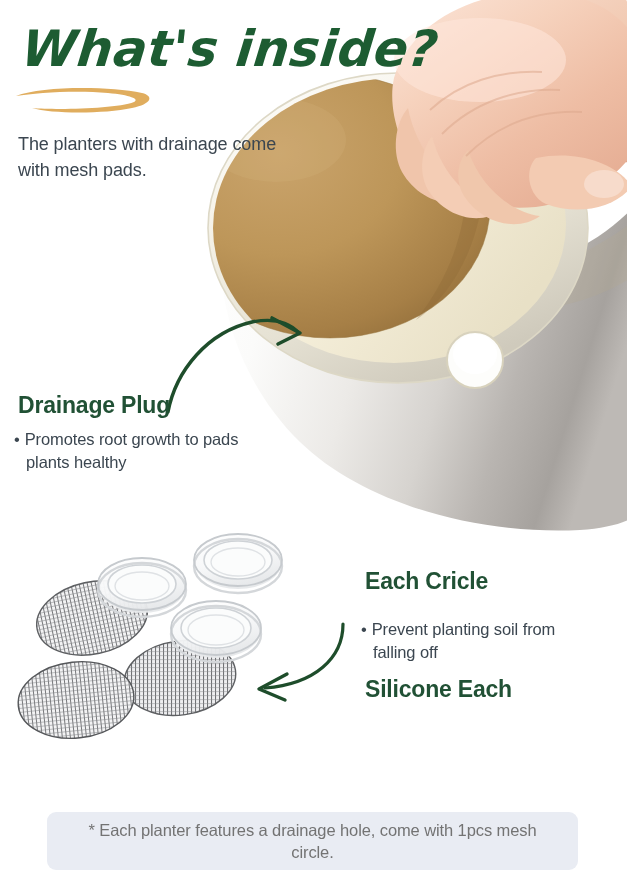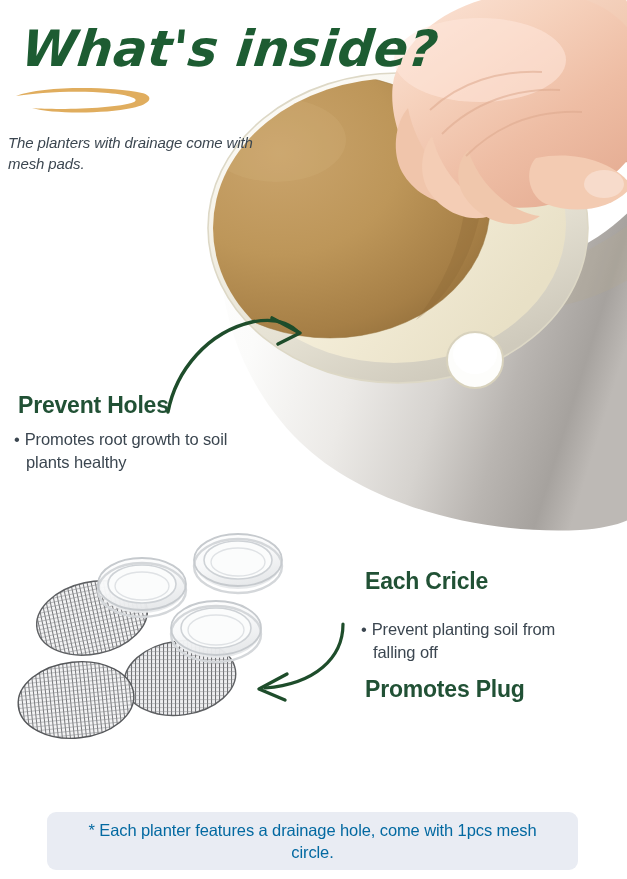"The planters with drainage come" .subhead { font-size: 15px -> 18px; font-style: italic -> none; left: 8px -> 18px }
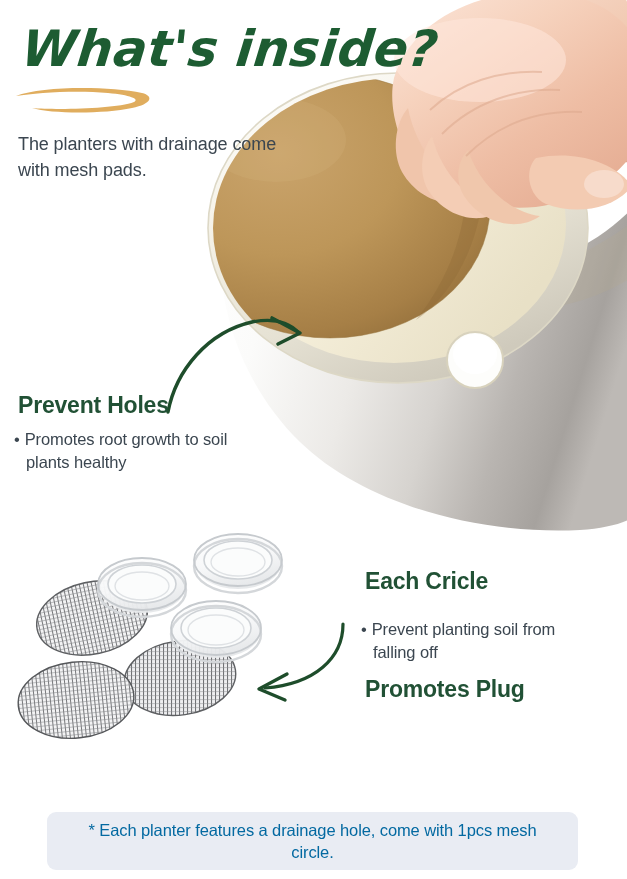"Prevent Holes" div.sec-h { text: Prevent Holes -> Drainage Plug }
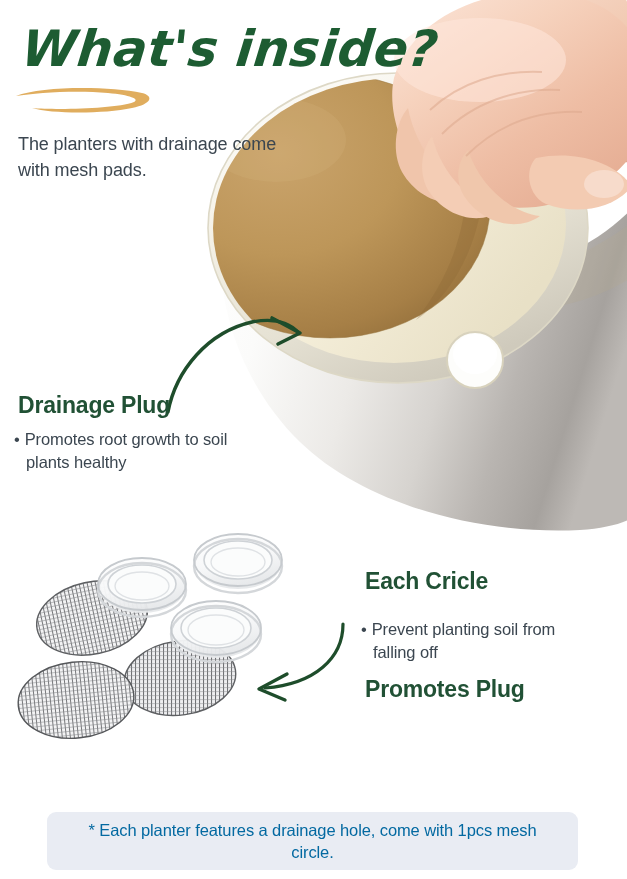"Promotes root growth to soil" span.bt { text: soil -> pads }
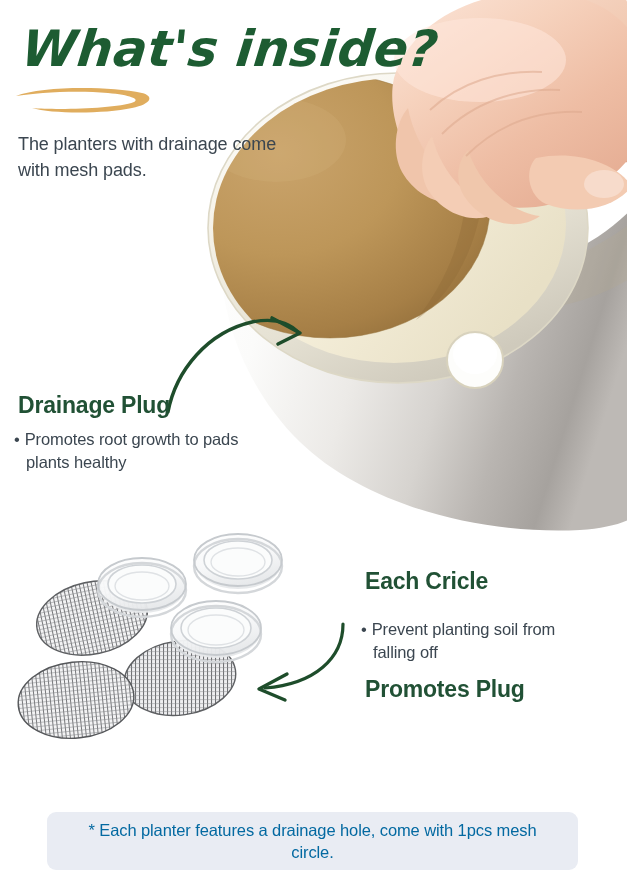"Promotes Plug" div.sec-h { text: Promotes Plug -> Silicone Each }
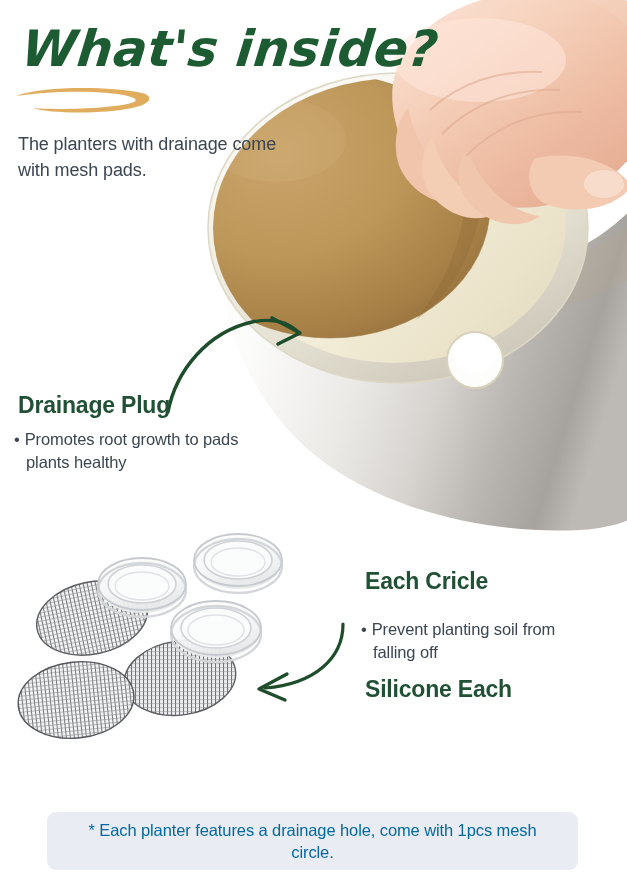"* Each planter features a" .footer-t { color: #0369a1 -> #737373 }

▬▬▬▬▬▬

To do:
All of the data needs repeating exactly, but the pictures do not.

Task solution:
"The planters with drainage come" .subhead { font-size: 15px -> 18px; font-style: italic -> none; left: 8px -> 18px }
"Prevent Holes" div.sec-h { text: Prevent Holes -> Drainage Plug }
"Promotes root growth to soil" span.bt { text: soil -> pads }
"Promotes Plug" div.sec-h { text: Promotes Plug -> Silicone Each }
"* Each planter features a" .footer-t { color: #0369a1 -> #737373 }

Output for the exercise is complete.